Kashmere and Jones high schools and Attucks and Ryan middle schools were the low performers among the Apollo campuses. Kashmere has been rated unacceptable for three straight years. Lee and Sharpstown high schools and Key Middle School came off the state's worst list, moving from unacceptable to acceptable.
Schools and districts with the lowest standing face sanctions from the TEA such as appointed monitors and mandatory staff overhauls.
The ratings, from best to worst, are exemplary, recognized, acceptable and unacceptable.
Cypress-Fairbanks ISD, honored last year as the state's largest "recognized" district, dropped to "acceptable." HISD, the biggest district, also was "acceptable."

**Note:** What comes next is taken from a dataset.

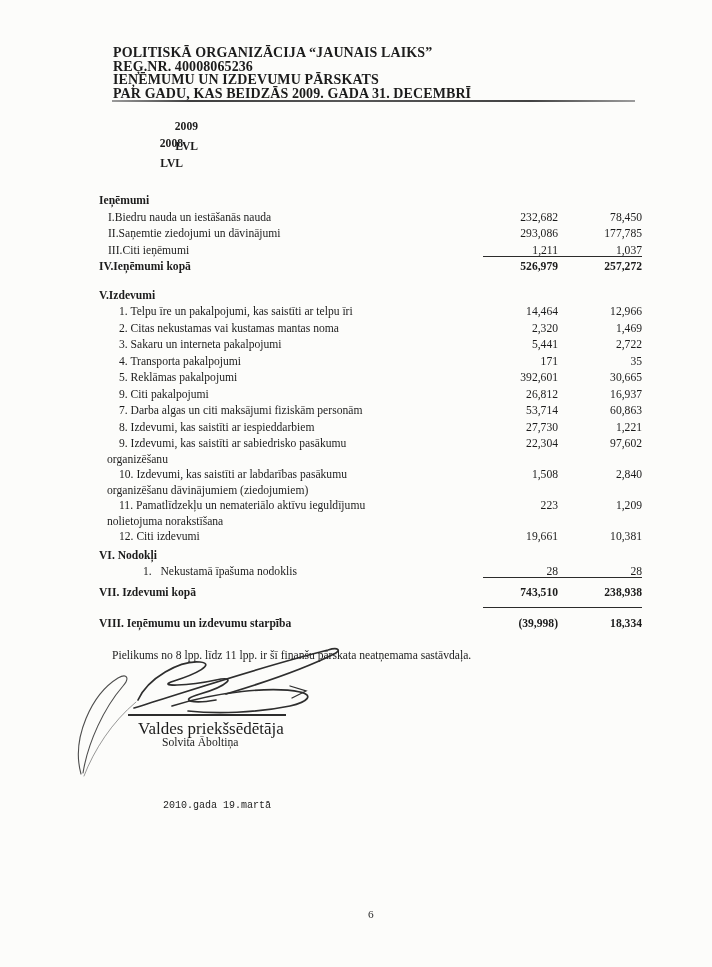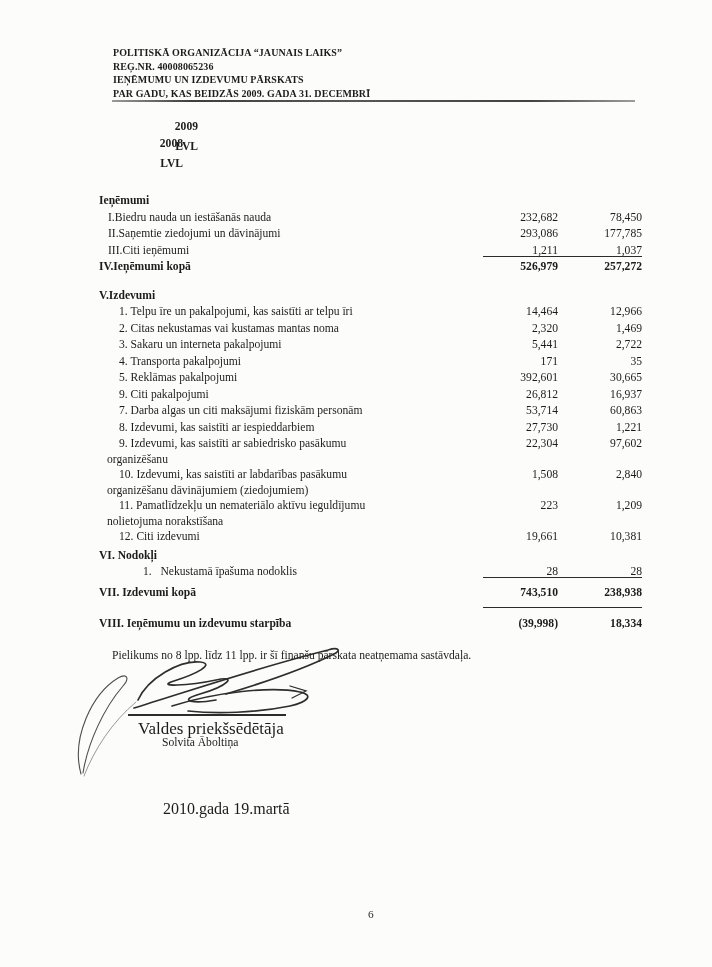"POLITISKĀ ORGANIZĀCIJA “JAUNAIS LAIKS”" .doc-header { font-size: 10px -> 14px }
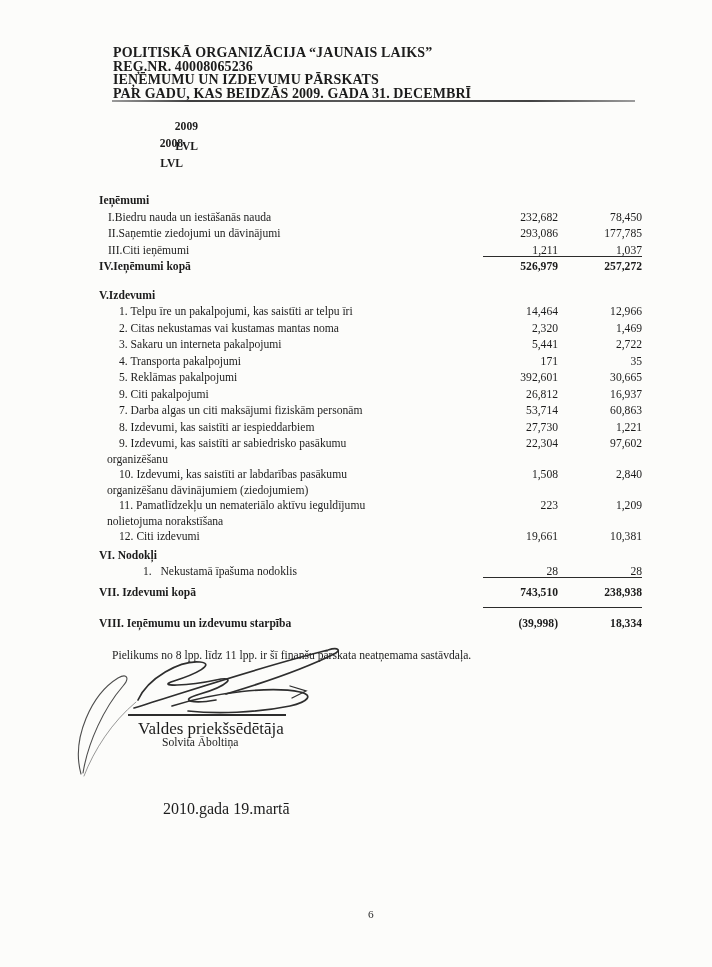"2010.gada 19.martā" .date { font-family: none -> Liberation Mono, monospace; font-size: 16px -> 10px }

Among the area's other large districts, Katy, Pasadena, Conroe, Alief, Klein, Clear Creek, Humble, Lamar Consolidated, Galena Park and Pearland earned "recognized" status.
"This is a significant accomplishment for our district considering we achieved it under much stricter and higher accountability standards," said Alief Superintendent H.D. Chambers, who took the helm of the district in April.
The ratings are based mostly on how well students perform on the Texas Assessment of Knowledge and Skills exams in reading, writing, math, science and social studies. Schools must hit targets for all students and for different racial and socioeconomic groups. Schools' graduation and dropout rates also count.
Changes to the accountability system, in addition to the end of the so-called Texas Projection Measure, made it harder for districts to meet the standards.
All the test scores of special-education students were counted for the first time. Schools also had to ensure that at least 60 percent of their students with limited English skills passed the state exams to earn the two highest ratings. And the passing standards on the math and science tests — traditionally the hardest for students — increased by five percentage points.
This is the last year for the TAKS testing program, which began in 2003. Schools will get a one-year reprieve from ratings as students take the new exams, expected to be more challenging.
Test scores traditionally rise over the years as teachers and students get used to the format of an exam. Statewide, at least 90 percent of students passed the TAKS in reading, writing and social studies this year. At least 80 percent passed in math and science.
HISD saw its scores remain mostly flat this year. The district's passing rate in math rose two points to 83 percent, while writing dropped two points to 91 percent.
"Schools have a pretty good routine based on the TAKS," said state Rep. Rob Eissler, a Republican from The Woodlands who chairs the House Public Education Committee. "It will change when we get to the (new) end-of-course exams and the STAAR tests."
The State of Texas Assessments of Academic Readiness will replace the TAKS.
Friendswood ISD was the only traditional school district in the greater Houston area to earn the state's highest rating of "exemplary." The charter schools YES Prep, Harmony School of Science, Harmony School of Excellence and Houston Heights Learning Academy also earned the top status.
Statewide, 14.5 percent of charter schools were dubbed "unacceptable," compared with 6 percent of traditional campuses. Charter schools are public schools with certain freedoms from state law.
KIPP, one of Houston's most popular charter school networks, had its first "unacceptable" campus. Three schools earned the highest rating, and the other 14 were split between "recognized" and "acceptable."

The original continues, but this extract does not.